Kirchenkreis Hildburghausen-Eisfeld unterstützt Bündnis
“Mitmenschlich in Thüringen”

Der Kirchenkreis Hildburghausen-Eisfeld unterstützt das breite Bündnis “Mitmenschlich in Thüringen”. In diesem Bündnis für ein Thüringen der Demokratie, Vielfalt und Mitmenschlichkeit wird ein bedeutsamer Wert des Miteinanders von Menschen in den Mittelpunkt gestellt: Mitmenschlichkeit.
Präses Olaf Ruck und Superintendent E.F. Johannes Haak gehören im Raum der Evangelischen Kirche in Mitteldeutschland (EKM) neben der Landesbischöfin Ilse Junkermann und der RegionalbischöfIn Kristina Kühnbaum-Schmidt und dem Kirchenkreis Erfurt zu den ersten Unterzeichnern dieser Erklärung.
Einerseits nehmen wir Verunsicherungen ernst. Oftmals entstehen diese Ängste, weil es falsche und verkürzte Informationen gibt, die bewusst gestreut werden. Und wir wissen zugleich in dankbarer und großer Anerkennung, dass es im Landkreis Hildburghausen zahlreiche Initiativen von BürgerInnen und Bürgern, Vereinen, Verbänden, Sozialpartnern und den zahlreichen Kirchengemeinden gibt, die Geflüchtete in ihrem Alltag unterstützen. Diese Mitmenschlichkeit ist ein hohes Gut. Wir stehen auf der Seite derer, die sagen: Gewalt ist kein Mittel zur Durchsetzung von Interessen. Und Gewalt gegen jedweden Menschen widerspricht dem christlichen Gebot der Nächstenliebe. Wer gegen Geflüchtete hetzt oder gar Gewalt anwendet, der verlässt den Konsens unseres Grundgesetzes und muss mit dem deutlichen Widerspruch und dem entschlossenen und friedlichen Widerstand aller Demokratinnen und Demokraten in Thüringen rechnen.

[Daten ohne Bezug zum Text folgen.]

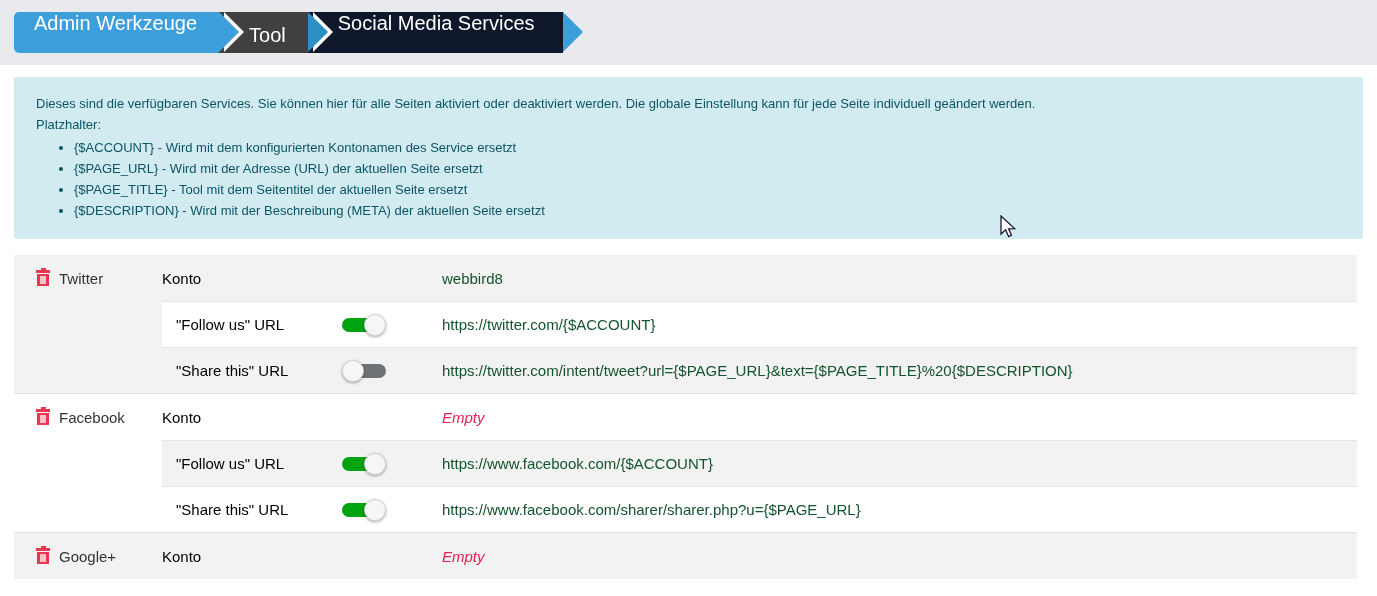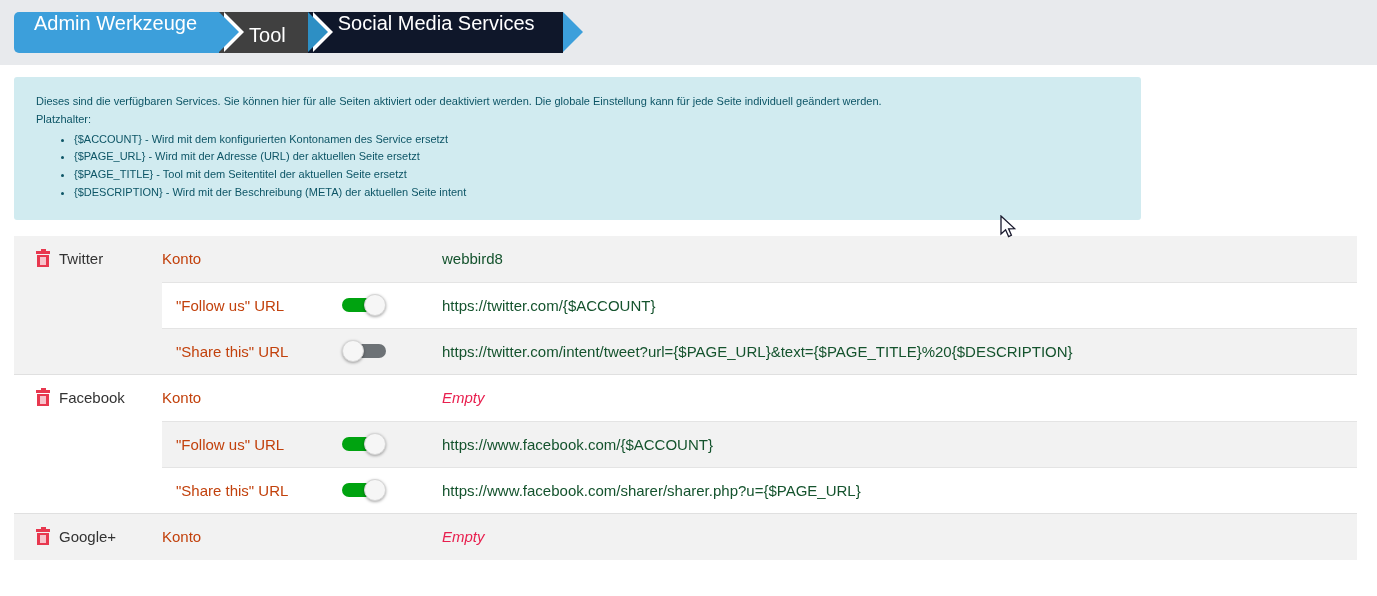--- a/index.html
+++ b/index.html
@@ -83,12 +83,12 @@
   
   .info-box {
     margin: 12px 14px 0 14px;
-    width: 1127px;
+    width: 1349px;
     background: #d1ebf0;
     border-radius: 3px;
     padding: 16px 22px 18px 22px;
     color: #0d5566;
-    font-size: 11px;
+    font-size: 13px;
     line-height: 1.62;
   }
   .info-box ul {

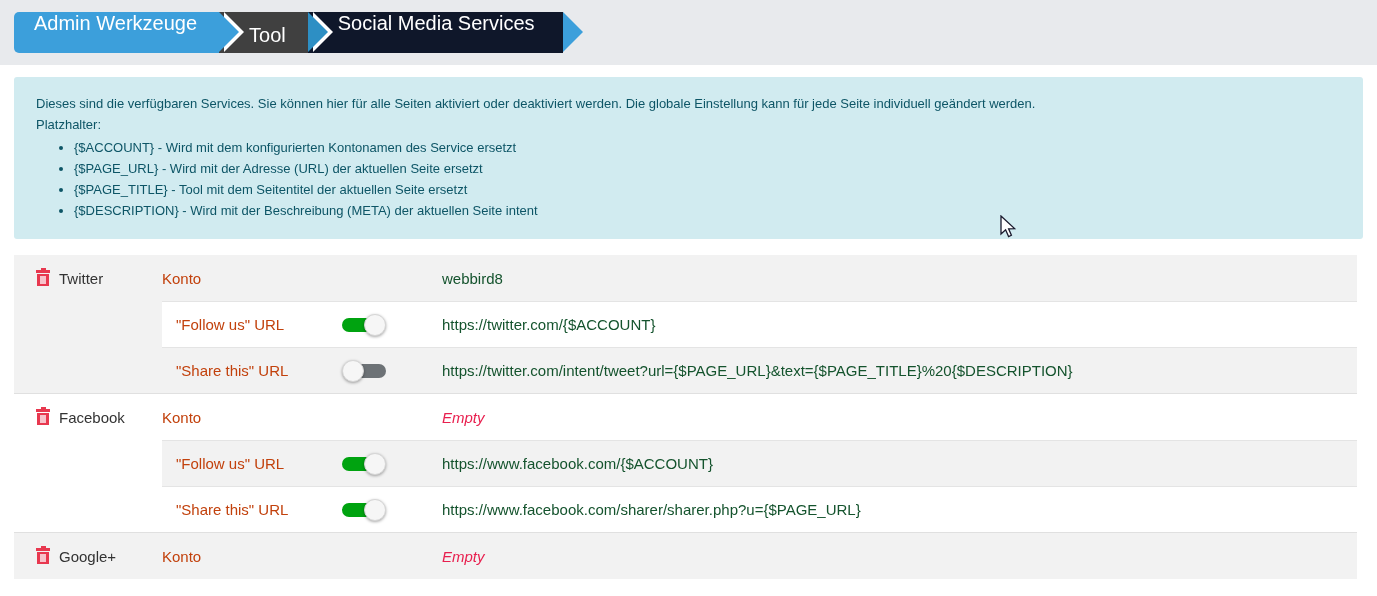--- a/index.html
+++ b/index.html
@@ -291,7 +291,7 @@
     <li>{$ACCOUNT} - Wird mit dem konfigurierten Kontonamen des Service ersetzt</li>
     <li>{$PAGE_URL} - Wird mit der Adresse (URL) der aktuellen Seite ersetzt</li>
     <li>{$PAGE_TITLE} - Tool mit dem Seitentitel der aktuellen Seite ersetzt</li>
-    <li>{$DESCRIPTION} - Wird mit der Beschreibung (META) der aktuellen Seite intent</li>
+    <li>{$DESCRIPTION} - Wird mit der Beschreibung (META) der aktuellen Seite ersetzt</li>
   </ul>
 </div>
 

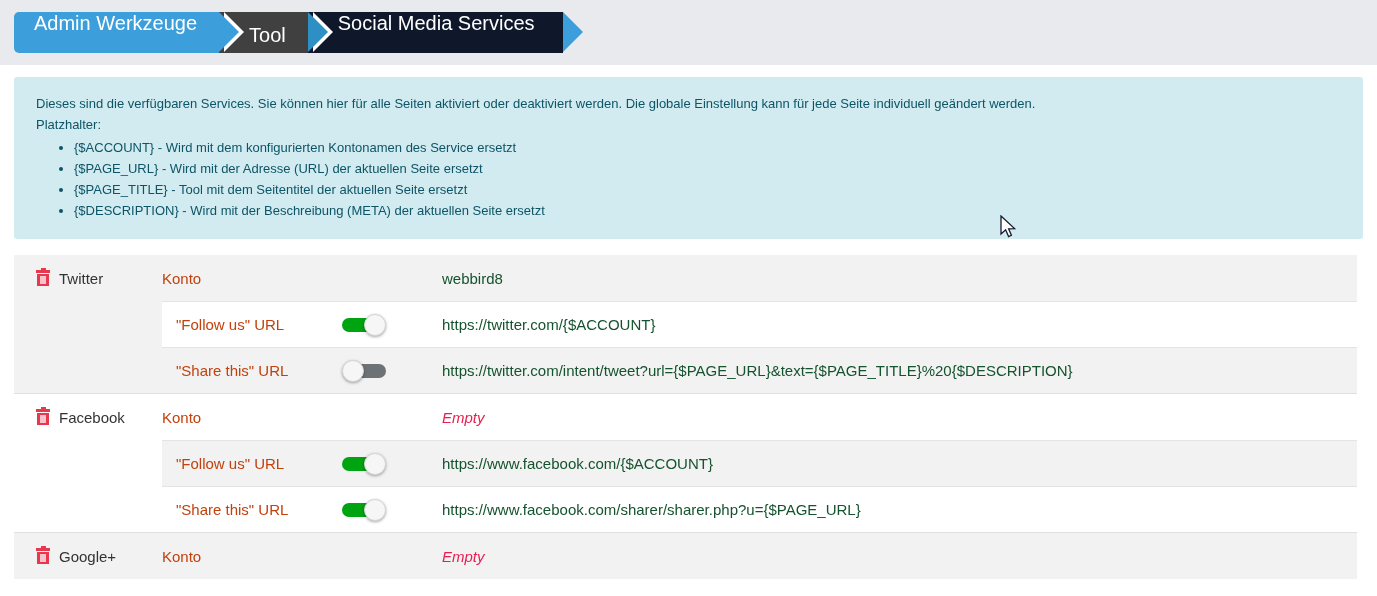--- a/index.html
+++ b/index.html
@@ -127,7 +127,7 @@
   .col-label {
     width: 180px;
     flex: 0 0 180px;
-    color: #c2410c;
+    color: #000000;
   }
   .col-toggle {
     width: 100px;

Deshalb laden wir – wie es seit der friedlichen Revolution guter Brauch ist - jeden Donnerstag 12 Uhr zum Friedensgebet in die Apostelkirche nach Hildburghausen ein. Dieses Gebet wird, neben allen Aktivitäten bleibendes Zeugnis eines gelebten Christseins sein, im Sinne des Theologen und Widerstandskämpfers Dietrich Bonhoeffer: “Der Mensch lebt notwendig in einer Begegnung mit anderen Menschen, und ihm wird mit dieser Begegnung in einer je verschiedenen Form eine Verantwortung für den anderen Menschen auferlegt.”
Zugleich werden auch Christinnen und Christen aus dem Kirchenkreis am Montagabend, 9.11., auf dem Domplatz in Erfurt - vor dem erleuchteten Dom - zugegen sein. Wir werden Viele. Wir wissen, dieser denkwürdige Tag, der 9. November, hat vor 77 Jahren unendliches Leid über Menschen gebracht. Thüringen braucht gerade jetzt ein öffentliches Zeichen für Mitmenschlichkeit, Demokratie und Vielfalt. Schön - wenn Sie mit dabei sind.